The calendar used by the Romans at that time bears a resemblance to our calendar, but it was radically different. Legend has it that the first calendar was created by the first king of Rome and its founder, Romulus in 753 BCE.
This first Roman calendar had 10 months, each consisting of 30 or 31 days.
The months were:
- Martius
- Aprilis
- Maius
- Junius
- Quintilis
- Sextilis
- September
- October
- November
- December
You will recognize most of the names of the months because they are pretty much what we use today. The first four months were named after Roman gods, and the last six were just the number of the month. Also, their first month was March.
The problem was this calendar wasn’t even close to being 365 days. It only had 304 days, and the remaining 61 days weren’t really even assigned to any month, which sort of defeats the entire purpose of having a calendar.
The second King of Rome Numa Pompilius, made some major changes to the calendar to solve some of the obvious problems.
First, he added two months after December to take care of the unassigned dates.
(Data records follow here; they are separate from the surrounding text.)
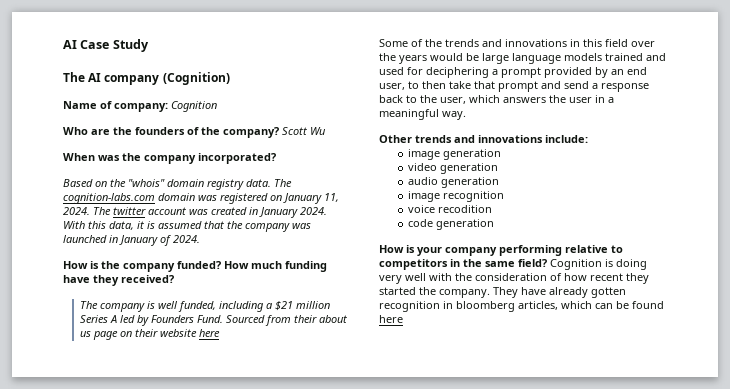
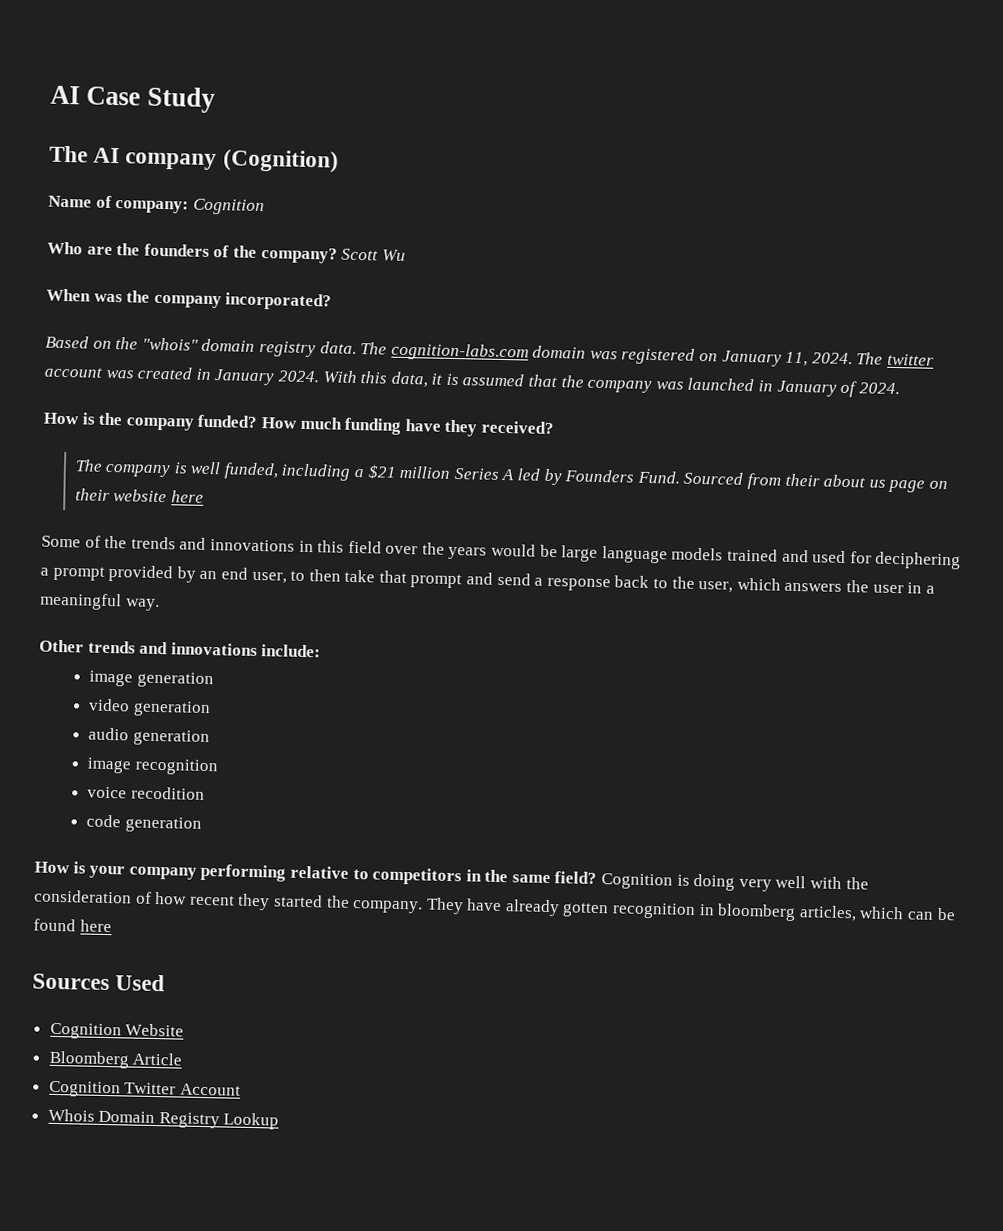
+ Sources Used
+ Cognition Website
+ Bloomberg Article
+ Cognition Twitter Account
+ Whois Domain Registry Lookup

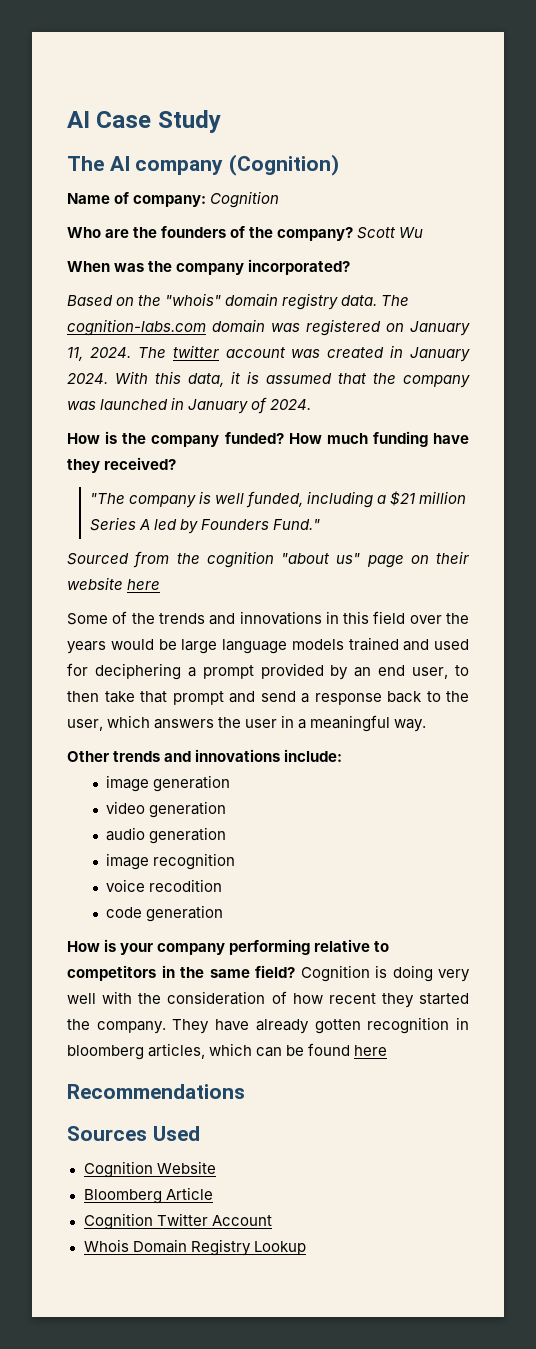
- The company is well funded, including a $21 million Series A led by Founders Fund. Sourced from their about us page on their website here
+ "The company is well funded, including a $21 million Series A led by Founders Fund."
+ Sourced from the cognition "about us" page on their website here
+ Recommendations

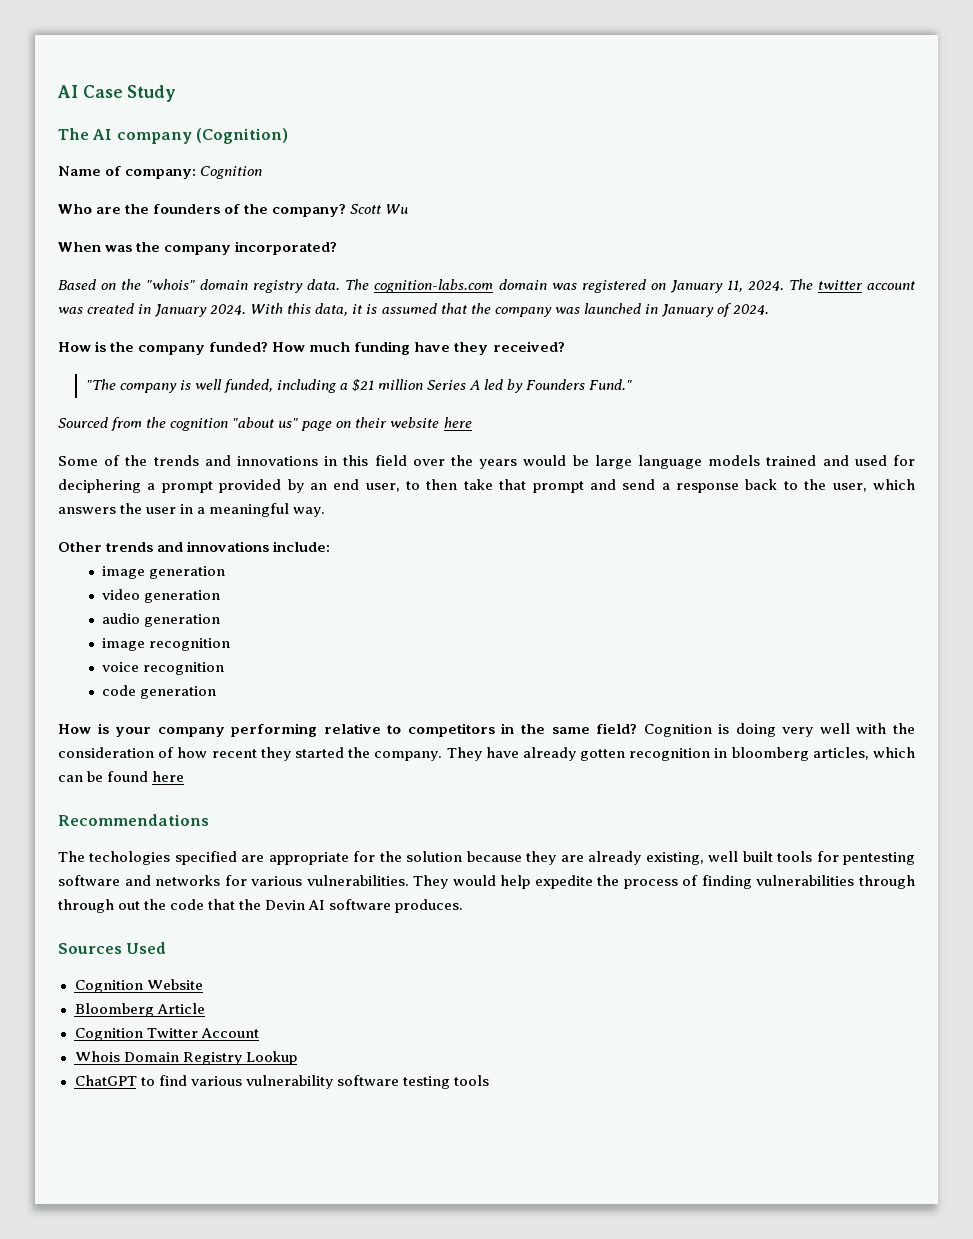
- voice recodition
+ voice recognition
+ The techologies specified are appropriate for the solution because they are already existing, well built tools for pentesting software and networks for various vulnerabilities. They would help expedite the process of finding vulnerabilities through through out the code that the Devin AI software produces.
+ ChatGPT to find various vulnerability software testing tools

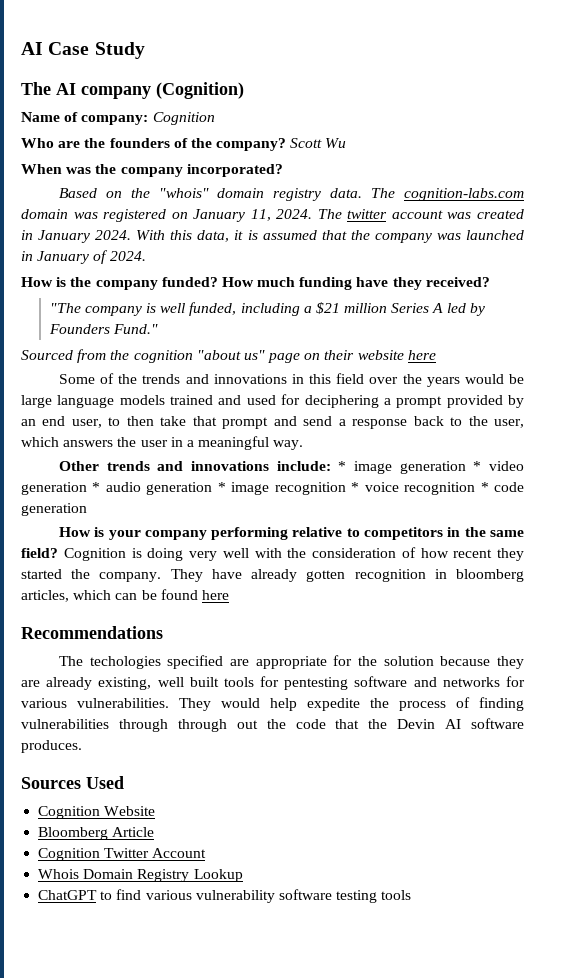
- Other trends and innovations include:
- image generation
- video generation
- audio generation
- image recognition
- voice recognition
- code generation
+ Other trends and innovations include: * image generation * video generation * audio generation * image recognition * voice recognition * code generation

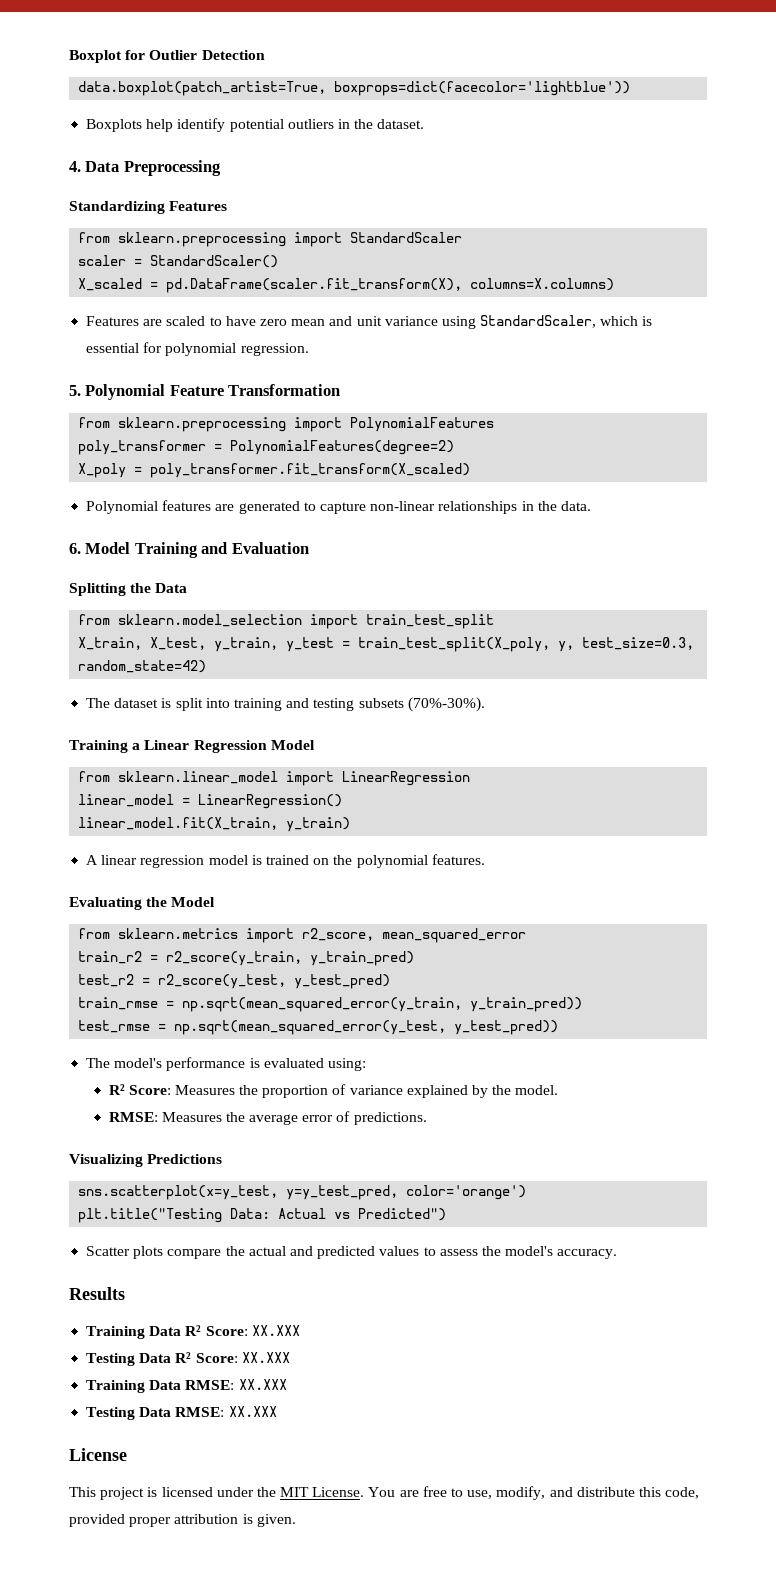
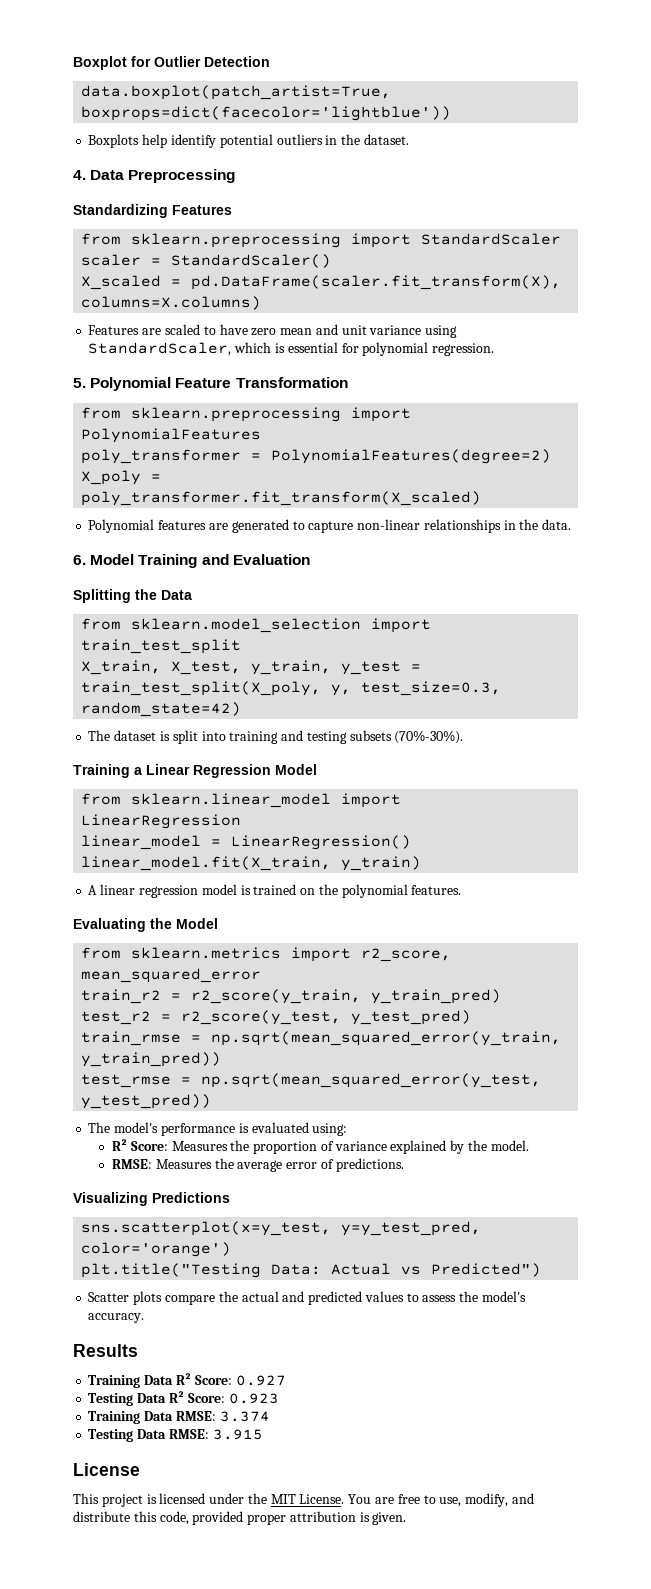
- Training Data R² Score: XX.XXX
+ Training Data R² Score: 0.927
- Testing Data R² Score: XX.XXX
+ Testing Data R² Score: 0.923
- Training Data RMSE: XX.XXX
+ Training Data RMSE: 3.374
- Testing Data RMSE: XX.XXX
+ Testing Data RMSE: 3.915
The new months were Januarius and Februarius. He also shifted around the number of days in each month, such that the year had 354 days.
This doesn’t quite match up to the 365 days in a year, so they added a full leap month every few years called Intercalarius that had 27 days. In the years with Intercalaris, the year would have 377 days.
This was better than having a bunch of mystery days, but there was no set rule to when they would have a leap year, and they would have to have it about every two or three years.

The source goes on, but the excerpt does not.